Top-Down Partitioning for Efficient List-Wise Ranking
Andrew Parry, Sean MacAvaney, Debasis Ganguly
TL;DR
The paper addresses the inefficiency of list-wise ranking with large language models under context-window limits, where sliding-window re-ranking is costly and often sequential. It introduces a pivot-based top-down partitioning algorithm that selects a high-ranked pivot from the top window and iteratively gathers top-k candidates within a fixed budget, enabling parallel scoring of partitions. Empirical results on MSMARCO and BEIR show that the proposed TDPart approach matches or surpasses sliding-window baselines while reducing inferences by up to approximately 33% at depth 100, with strongest gains when the first-stage retriever is reliable.
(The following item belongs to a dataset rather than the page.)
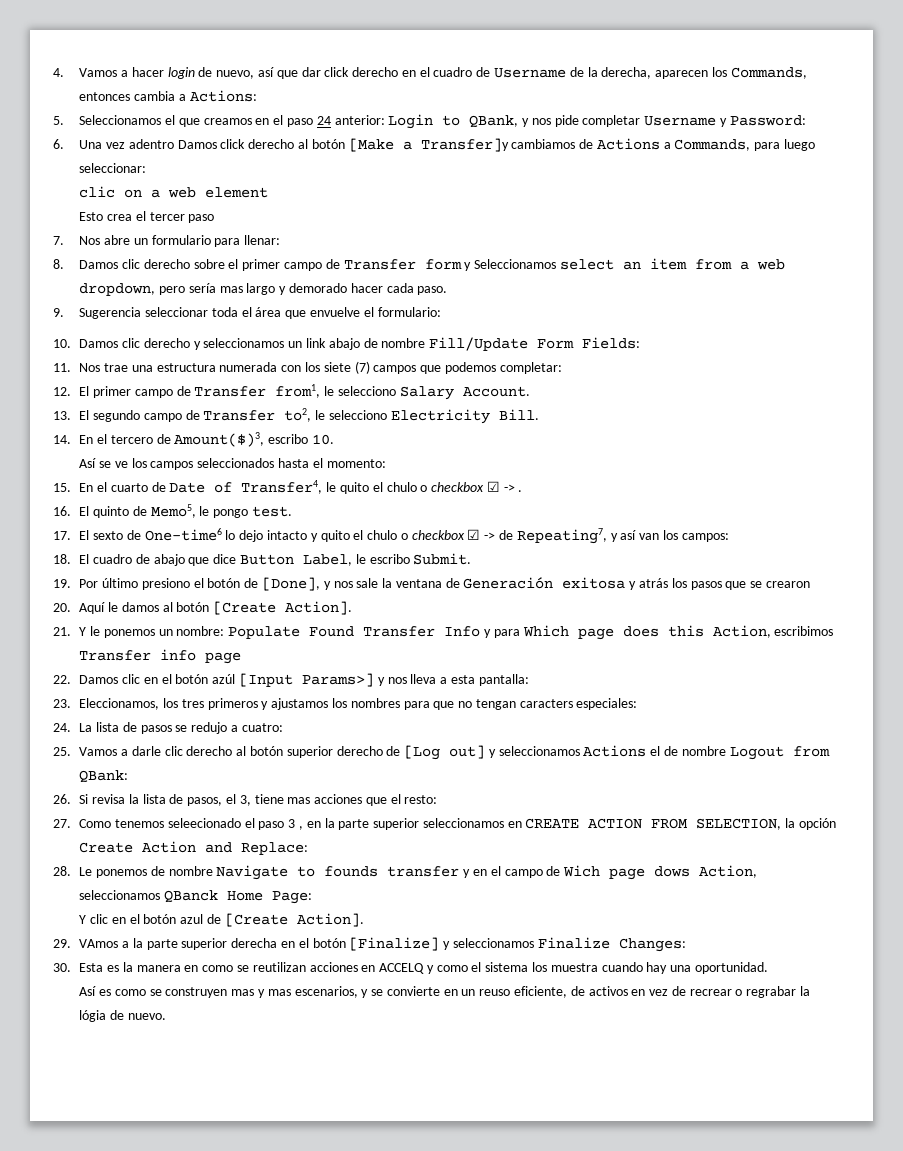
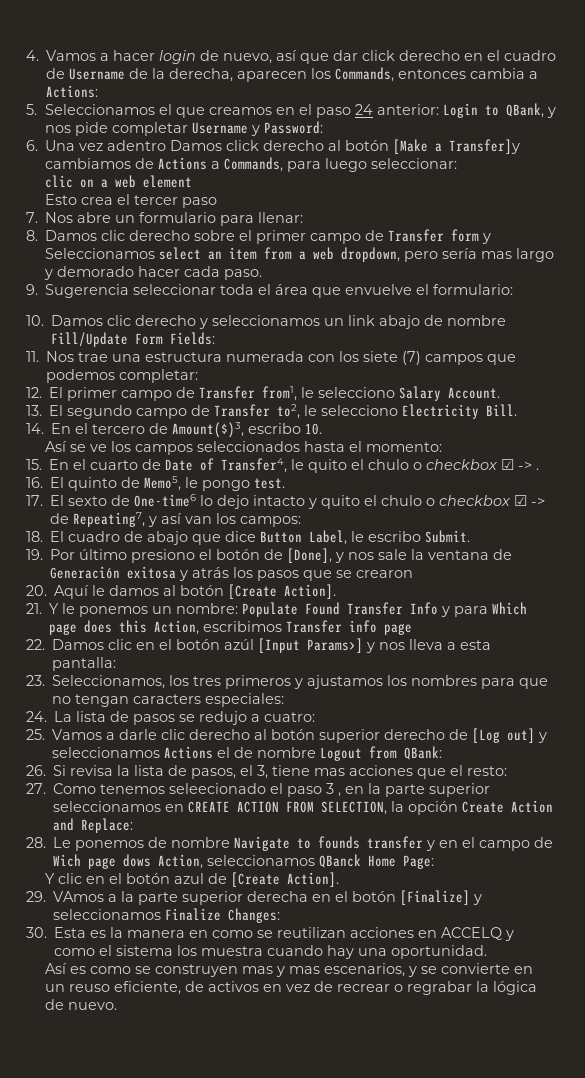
- 23. Eleccionamos, los tres primeros y ajustamos los nombres para que no tengan caracters especiales:
+ 23. Seleccionamos, los tres primeros y ajustamos los nombres para que no tengan caracters especiales:
- Así es como se construyen mas y mas escenarios, y se convierte en un reuso eficiente, de activos en vez de recrear o regrabar la lógia de nuevo.
+ Así es como se construyen mas y mas escenarios, y se convierte en un reuso eficiente, de activos en vez de recrear o regrabar la lógica de nuevo.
The work highlights order-sensitivity in list-wise rankers, demonstrates the value of strong initial rankings, and suggests that TDPart can improve efficiency for both ranking and data annotation in large-scale retrieval systems, albeit with some domain-transfer challenges that warrant further robustness research.
Abstract
Large Language Models (LLMs) have significantly impacted many facets of natural language processing and information retrieval. Unlike previous encoder-based approaches, the enlarged context window of these generative models allows for ranking multiple documents at once, commonly called list-wise ranking. However, there are still limits to the number of documents that can be ranked in a single inference of the model, leading to the broad adoption of a sliding window approach to identify the k most relevant items in a ranked list. We argue that the sliding window approach is not well-suited for list-wise re-ranking because it (1) cannot be parallelized in its current form, (2) leads to redundant computational steps repeatedly re-scoring the best set of documents as it works its way up the initial ranking, and (3) prioritizes the lowest-ranked documents for scoring rather than the highest-ranked documents by taking a bottom-up approach. Motivated by these shortcomings and an initial study that shows list-wise rankers are biased towards relevant documents at the start of their context window, we propose a novel algorithm that partitions a ranking to depth k and processes documents top-down. Unlike sliding window approaches, our algorithm is inherently parallelizable due to the use of a pivot element, which can be compared to documents down to an arbitrary depth concurrently. In doing so, we reduce the number of expected inference calls by around 33% when ranking at depth 100 while matching the performance of prior approaches across multiple strong re-rankers.